**Task statement:** Lines with the word "processdata" are the ones wanted. Copy each of them from the entries below.

**Information supplied:**
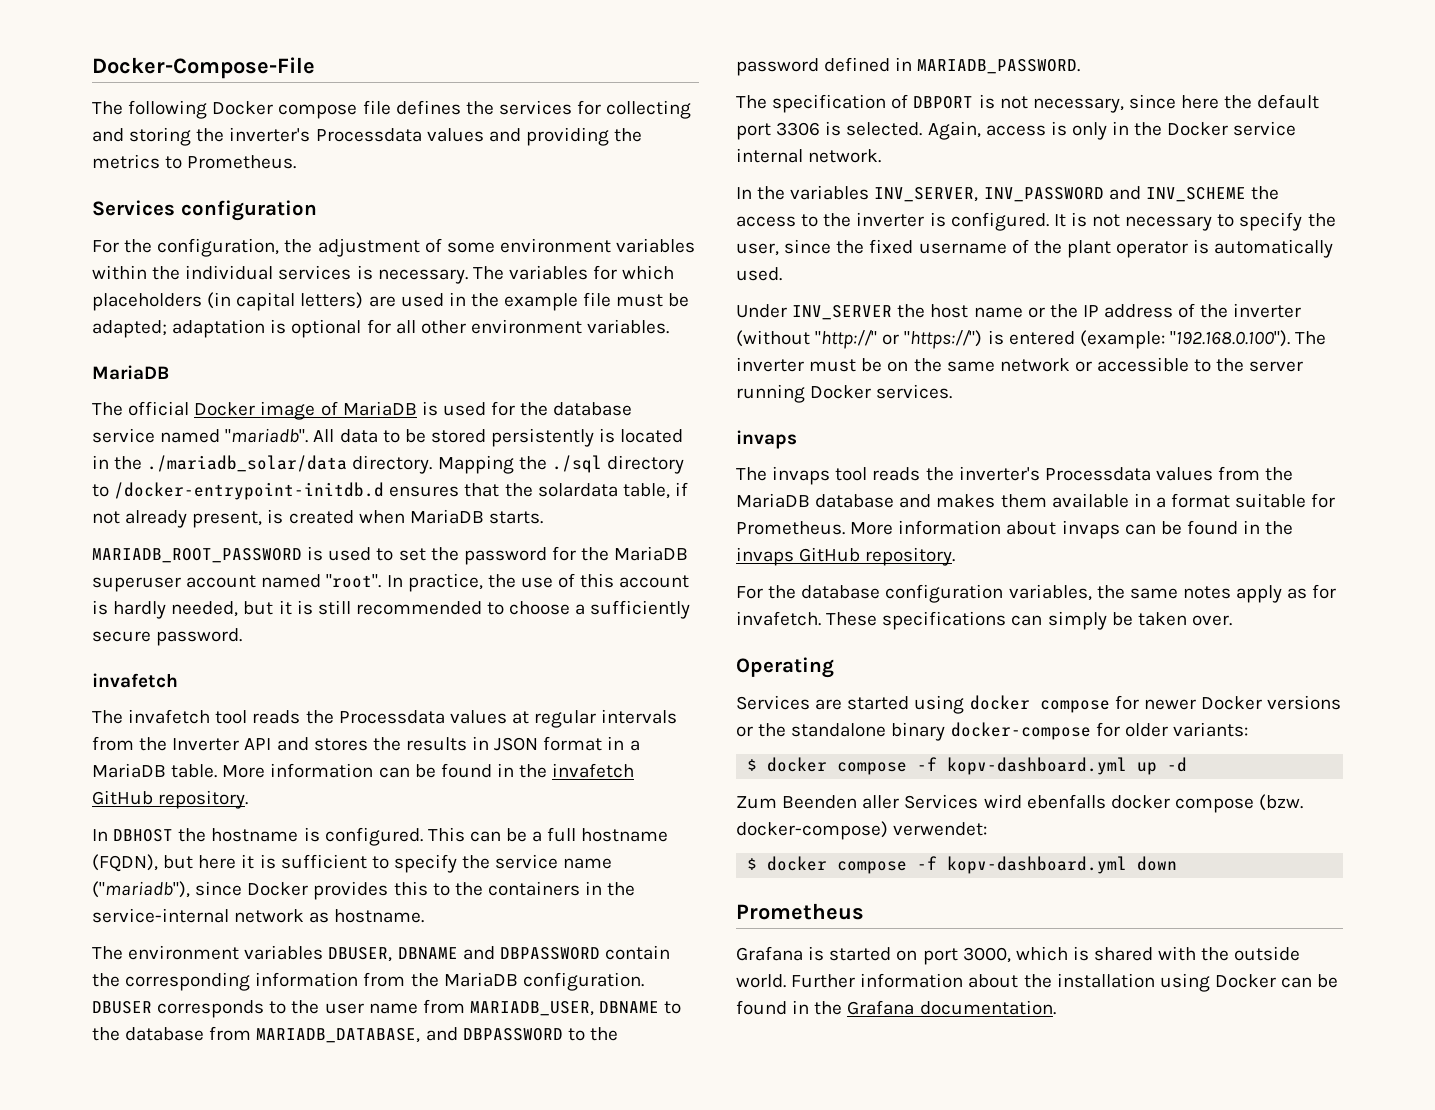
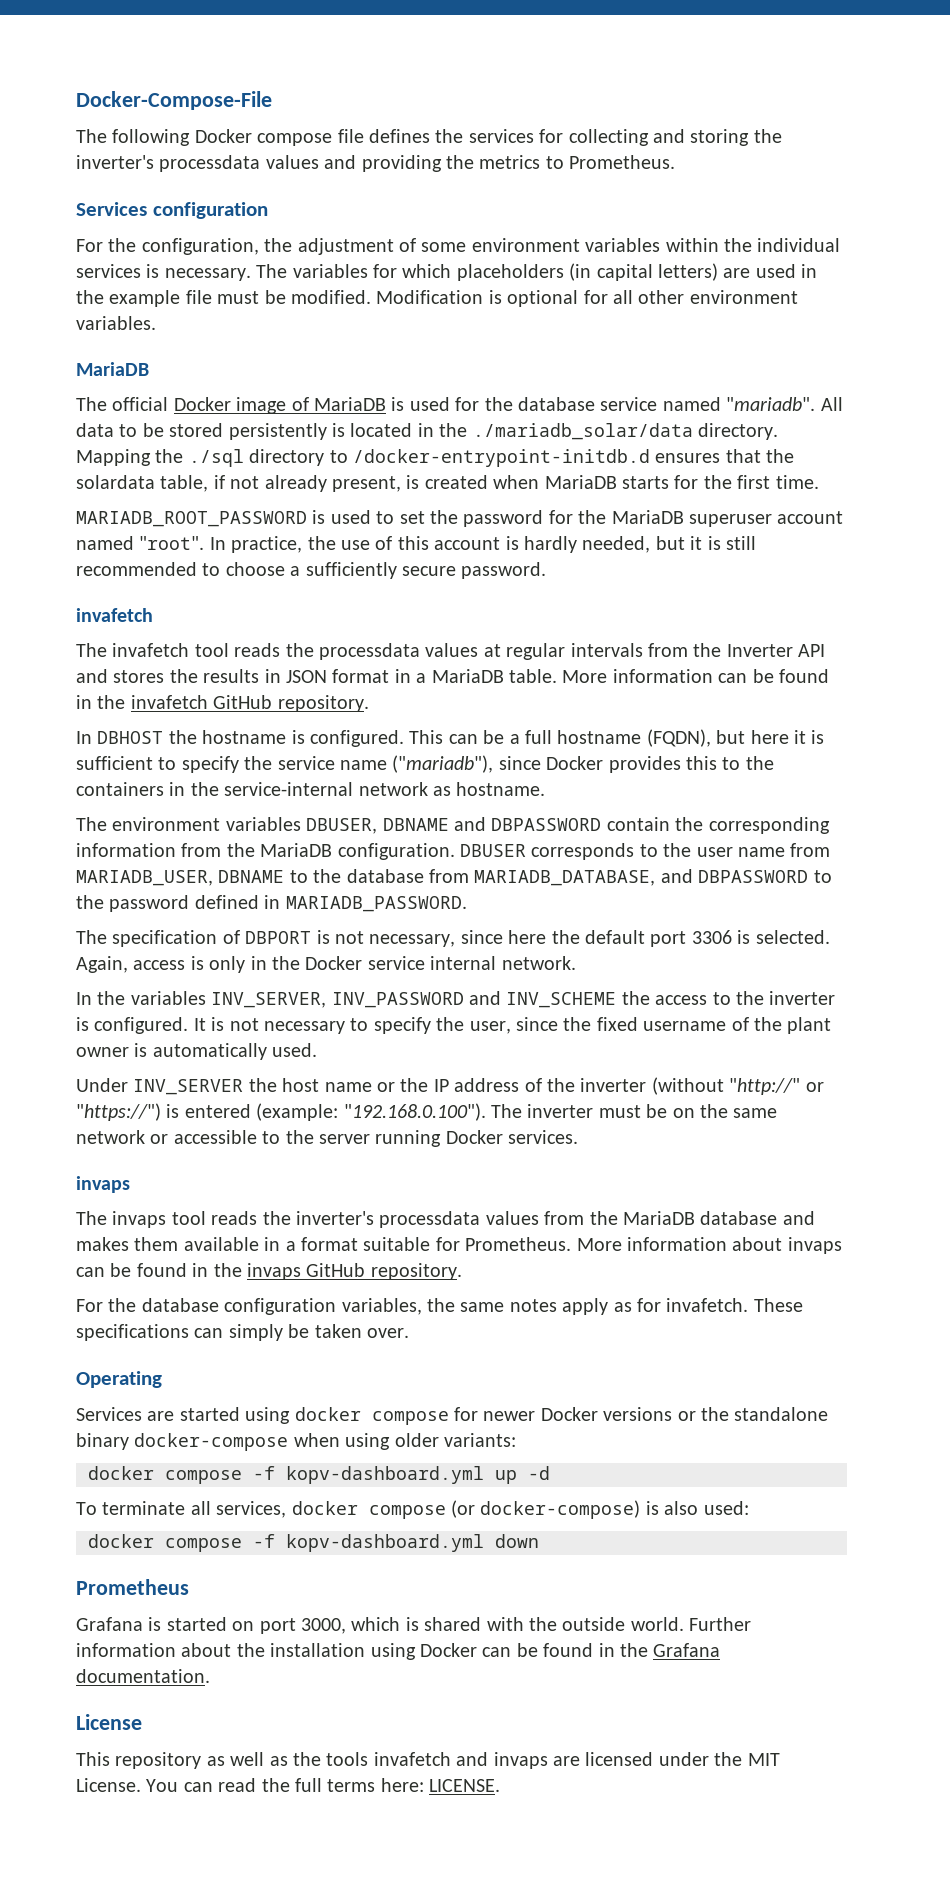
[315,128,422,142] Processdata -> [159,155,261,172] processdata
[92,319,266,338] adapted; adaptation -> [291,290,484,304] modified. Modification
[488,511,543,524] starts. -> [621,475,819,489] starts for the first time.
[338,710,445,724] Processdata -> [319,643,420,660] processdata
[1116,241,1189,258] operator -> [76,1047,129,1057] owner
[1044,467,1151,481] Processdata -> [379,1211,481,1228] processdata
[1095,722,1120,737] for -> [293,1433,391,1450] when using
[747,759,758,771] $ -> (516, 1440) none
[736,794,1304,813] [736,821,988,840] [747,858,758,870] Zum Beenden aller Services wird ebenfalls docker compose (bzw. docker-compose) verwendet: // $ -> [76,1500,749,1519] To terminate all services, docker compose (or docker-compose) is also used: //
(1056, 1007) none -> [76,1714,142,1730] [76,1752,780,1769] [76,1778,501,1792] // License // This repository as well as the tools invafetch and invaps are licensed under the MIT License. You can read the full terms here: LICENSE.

**Completed exercise:**
[315,128,422,142] Processdata -> [159,155,261,172] processdata
[338,710,445,724] Processdata -> [319,643,420,660] processdata
[1044,467,1151,481] Processdata -> [379,1211,481,1228] processdata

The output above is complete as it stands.